Ma, prima, occorre comprendere l’impatto degli interventi nutrizionali sul microbioma e il suo profilo metabolico in termini di bilancio calorico. Una volta che troveremo anche quel pezzo del puzzle, il risultato degli studi longitudinali, come quello che Fiechtner e Taveras stanno conducendo, potrebbe aiutare a personalizzare meglio la nutrizione per manipolare il microbioma e curare così l’obesità».
Cosa dobbiamo mangiare allora?
«Sarò diretto ma efficace, utilizzando una metafora semplice: il nostro corpo è una Ferrari e noi alimentandoci con il junk food, stiamo scegliendo della benzina di scarsissima qualità. Questo prima o poi rovina il motore e inceppa tutto il meccanismo – commenta Fasano – Ecco che è fondamentale tornare a nutrirci in modo semplice e naturale, secondo il regime della dieta mediterranea: un elevato apporto di frutta e verdura, olio d’oliva, tuberi e noci con uno scarso introito di proteine animali è ciò che ci consente di essere più longevi.
Una volta questa era la dieta delle famiglie povere: ricordo quando ero un ragazzino nel Cilento, la mia famiglia era di umile estrazione e così potevamo permetterci la carne una volta al mese. Ora si è ribaltato il paradigma, ed ecco il paradosso della società globalizzata: oggi a paragone costa di più la frutta e verdura della carne e soprattutto per via della condizione di povertà dilagante, si vive anche in uno stato di insicurezza alimentare, con famiglie che non riescono ad assicurare quotidianamente il pane sulla tavola. Dobbiamo prendere coscienza, e anche in fretta, che ci stiamo autodistruggendo e che il microbioma mangia ciò che mangiamo noi: se noi mangiamo in modo non salutare, allora anche la nostra salute ne risentirà.

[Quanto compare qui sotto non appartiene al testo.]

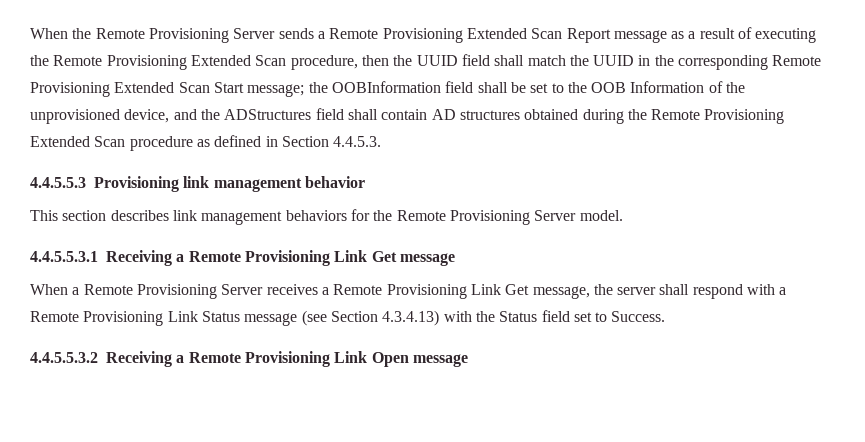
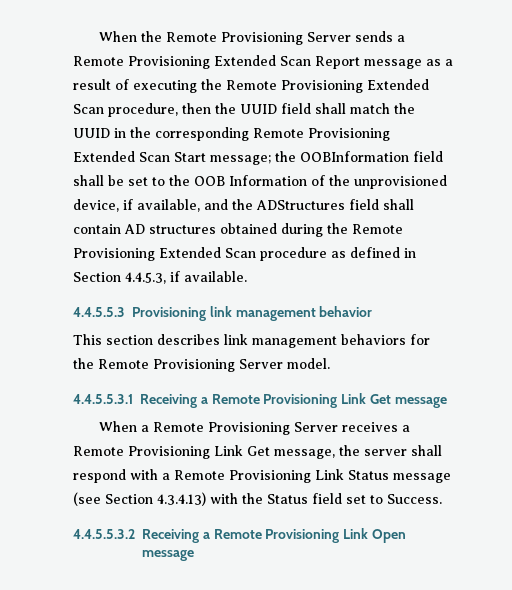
- the OOBInformation field shall be set to the OOB Information of the unprovisioned device, and the ADStructures field shall contain AD structures obtained during the Remote Provisioning Extended Scan procedure as defined in Section 4.4.5.3.
+ the OOBInformation field shall be set to the OOB Information of the unprovisioned device, if available, and the ADStructures field shall contain AD structures obtained during the Remote Provisioning Extended Scan procedure as defined in Section 4.4.5.3, if available.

E non solo, mi permetto di fare un discorso ancora più ampio, perché non possiamo essere così ciechi dal non vedere e non comprendere che siamo tutti interconnessi: il nostro sistema di benessere e di salute è in rotta di collisione verso la bancarotta. Non essendo più sostenibile, se non torniamo ad avere cura di Madre Terra, ci condanneremo all’estinzione.
Torniamo a rispettarla, a rispettare i suoi tempi, ad adattare i nostri a questa lentezza che fa rima con consapevolezza, a scegliere di alimentarci con ciò che ci offre, senza pretendere di più. La salute è una nostra responsabilità: curando la nostra, ispireremo chi ci sta vicino a fare lo stesso, in una catena virtuosa di benessere. Costa meno prevenire che curare».